Los dignos callan sobre Nicaragua

Nos caía el lagrimón cantando “Ay, Nicaragua, Nicaragüita, la flor más linda de mi querer”. Qué nudo en la garganta al llegar al verso que dice “Pero ahora que ya sos libre, yo te quiero mucho más”. Cuarenta años después, Carlos Mejía Godoy, autor de ese y de otros tantos himnos sandinistas, vive exiliado en Costa Rica porque su hermano de revolución, Daniel Ortega, quería darle matarile, como ha hecho con prácticamente todos los que lo acompañaron en aquella guerra terrible que llevó al fin de la despiadada dictadura somocista. Con ellos, y con otros miles de personas a las que el tirano enloquecido ha colgado el baldón de enemigos del pueblo. Los que no pusieron tierra de por medio están en la cárcel o… muertos. El tipejo tiene acreditado que no se para en barras.

En estas condiciones inadmisibles se han celebrado unas elecciones de pega en las que, oh sorpresa, Ortega ha ganado por goleada a una oposición de atrezzo y con una raquítica participación.

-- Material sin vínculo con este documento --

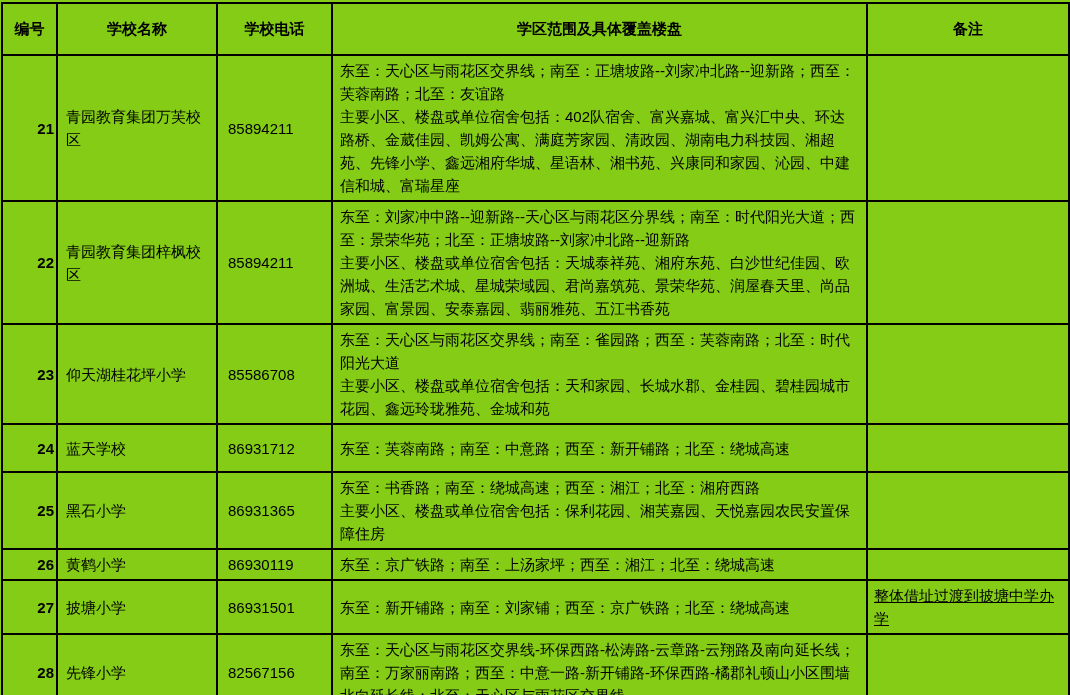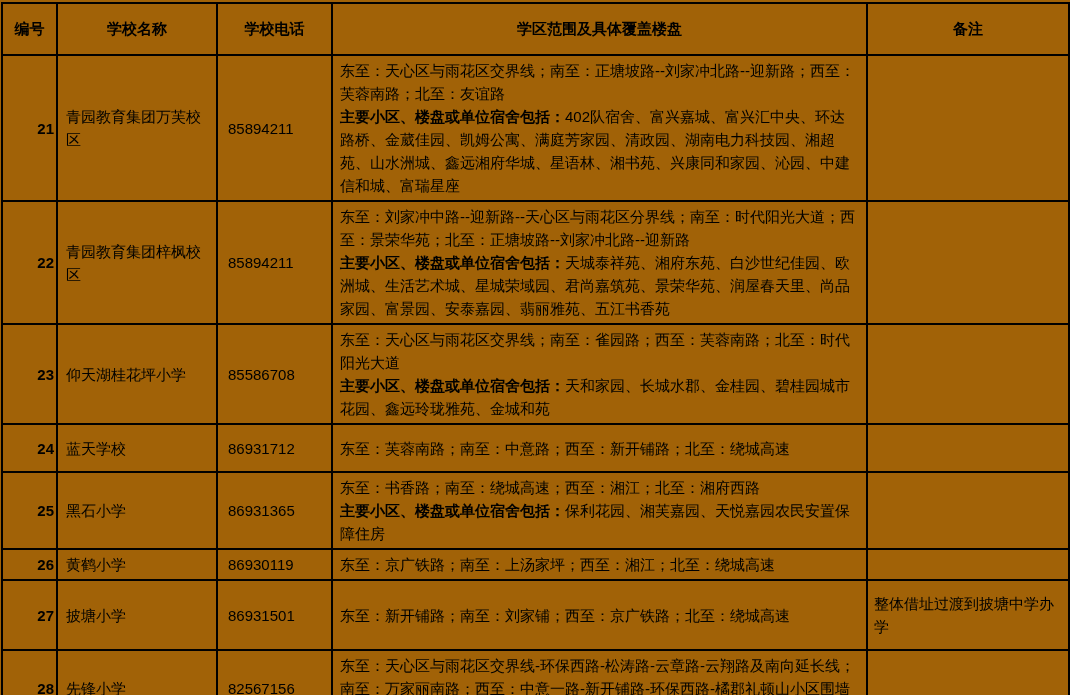--- a/index.html
+++ b/index.html
@@ -10,21 +10,21 @@
     height: 695px;
     overflow: hidden;
     font-family: "Liberation Sans", "DejaVu Sans", sans-serif;
     color: #000;
   }
   .page {
     box-sizing: border-box;
     width: 1070px;
     height: 695px;
     padding: 2px 1px;
-    background: #a16207;
+    background: #84cc16;
   }
   table.school-table {
     border-collapse: collapse;
     table-layout: fixed;
     width: 1067px;
     height: 690px;
   }
   .school-table th,
   .school-table td {
     border: 2px solid #000;
@@ -66,25 +66,26 @@
   }
   td.c-phone {
     padding: 2px 4px 2px 10px;
     text-align: left;
   }
   td.c-district {
     padding: 3px 8px 3px 7px;
     text-align: left;
   }
   td.c-remark {
-    padding: 11px 6px;
+    padding: 3px 6px;
     text-align: left;
+    text-decoration: underline;
   }
   .boundary, .props-line { display: block; }
-  .props-label { font-weight: bold; margin-top: 12px; }
+  .props-label { font-weight: normal; margin-top: 12px; }
 </style>
 </head>
 <body>
 
 <div class="page">
   <table class="school-table">
     <colgroup>
       <col style="width:55px">
       <col style="width:160px">
       <col style="width:115px">
@@ -100,21 +101,21 @@
         <th>备注</th>
       </tr>
     </thead>
     <tbody>
         <tr>
     <td class="c-id">21</td>
     <td class="c-school">青园教育集团万芙校区</td>
     <td class="c-phone">85894211</td>
     <td class="c-district">
       <span class="boundary">东至：天心区与雨花区交界线；南至：正塘坡路--刘家冲北路--迎新路；西至：芙蓉南路；北至：友谊路</span>
-      <span class="props-line"><strong class="props-label">主要小区、楼盘或单位宿舍包括：</strong><span>402队宿舍、富兴嘉城、富兴汇中央、环达路桥、金葳佳园、凯姆公寓、满庭芳家园、清政园、湖南电力科技园、湘超苑、山水洲城、鑫远湘府华城、星语林、湘书苑、兴康同和家园、沁园、中建信和城、富瑞星座</span></span>
+      <span class="props-line"><strong class="props-label">主要小区、楼盘或单位宿舍包括：</strong><span>402队宿舍、富兴嘉城、富兴汇中央、环达路桥、金葳佳园、凯姆公寓、满庭芳家园、清政园、湖南电力科技园、湘超苑、先锋小学、鑫远湘府华城、星语林、湘书苑、兴康同和家园、沁园、中建信和城、富瑞星座</span></span>
     </td>
     <td class="c-remark"></td>
   </tr>
         <tr>
     <td class="c-id">22</td>
     <td class="c-school">青园教育集团梓枫校区</td>
     <td class="c-phone">85894211</td>
     <td class="c-district">
       <span class="boundary">东至：刘家冲中路--迎新路--天心区与雨花区分界线；南至：时代阳光大道；西至：景荣华苑；北至：正塘坡路--刘家冲北路--迎新路</span>
       <span class="props-line"><strong class="props-label">主要小区、楼盘或单位宿舍包括：</strong><span>天城泰祥苑、湘府东苑、白沙世纪佳园、欧洲城、生活艺术城、星城荣域园、君尚嘉筑苑、景荣华苑、润屋春天里、尚品家园、富景园、安泰嘉园、翡丽雅苑、五江书香苑</span></span>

Todo, con una comunidad internacional no diré que mirando hacia otro lado, pero como poco, sí de refilón, como si este tremendo escándalo no fuera con los dirigentes que en otras circunstancias dan lecciones de dignidad. Claro que todavía es más grave el silencio de los campeones planetarios de denunciar vulneraciones de los Derechos Humanos. Con honrosas excepciones, la que se reclama como izquierda transformadora se encoge de hombros ante las tropelías del sátrapa o ante el aplauso desvergonzado del presidente de Venezuela, Nicolás Maduro. Lo triste una vez más es que ni siquiera podemos decir que nos sorprende.

Ay, Nicaragua…

Aunque era apenas un niño de doce años, guardo entre mis recuerdos más queridos la victoria de la revolución sandinista en Nicaragua en julio de 1979. Sin tener pajolera idea de política internacional, la viví como una historia de buenos y malos. Y claro, los buenos eran los que se habían levantado contra la dinastía asesina de los Somoza y habían conseguido derrocarla después de casi medio siglo de implacable dictadura. Con el elemento romántico, además, de la música de Carlos Mejía Godoy, que en la España posfranquista pasaba por intérprete banal por Los Perjúmeres o Clodomiro, pero que le había puesto la banda sonora a la lucha por la libertad en su país con decenas de canciones directas al alma de un pueblo condenado al analfabetismo. ¿Cómo no emocionarse con Ay, Nicaragua, Nicaragüita, el himno extraoficial del triunfo del movimiento popular?

Seguí haciéndolo durante años. También aquel doloroso día de 1990 en que Violeta Chamorro, heredera de la satrapía, ganó en las primeras elecciones tras la revolución. Confieso que ahí perdí bastante el interés, aunque lo fui recuperando intermitentemente con las entrevistas que hice en persona o por teléfono a varios protagonistas de los momentos épicos, como Ernesto Cardenal, Tomás Borge o Sergio Ramírez, todos escritores, por cierto. Por diferentes motivos, las conversaciones terminaron de hacerme pedazos el mito, de tal suerte que años después no me alegró en absoluto la vuelta al poder de Daniel Ortega. Pero me fue imposible hacérselo ver a esos amigos progres que hoy callan groseramente ante la matanza inmisericorde —van unos 300 fallecidos— de sus opositores.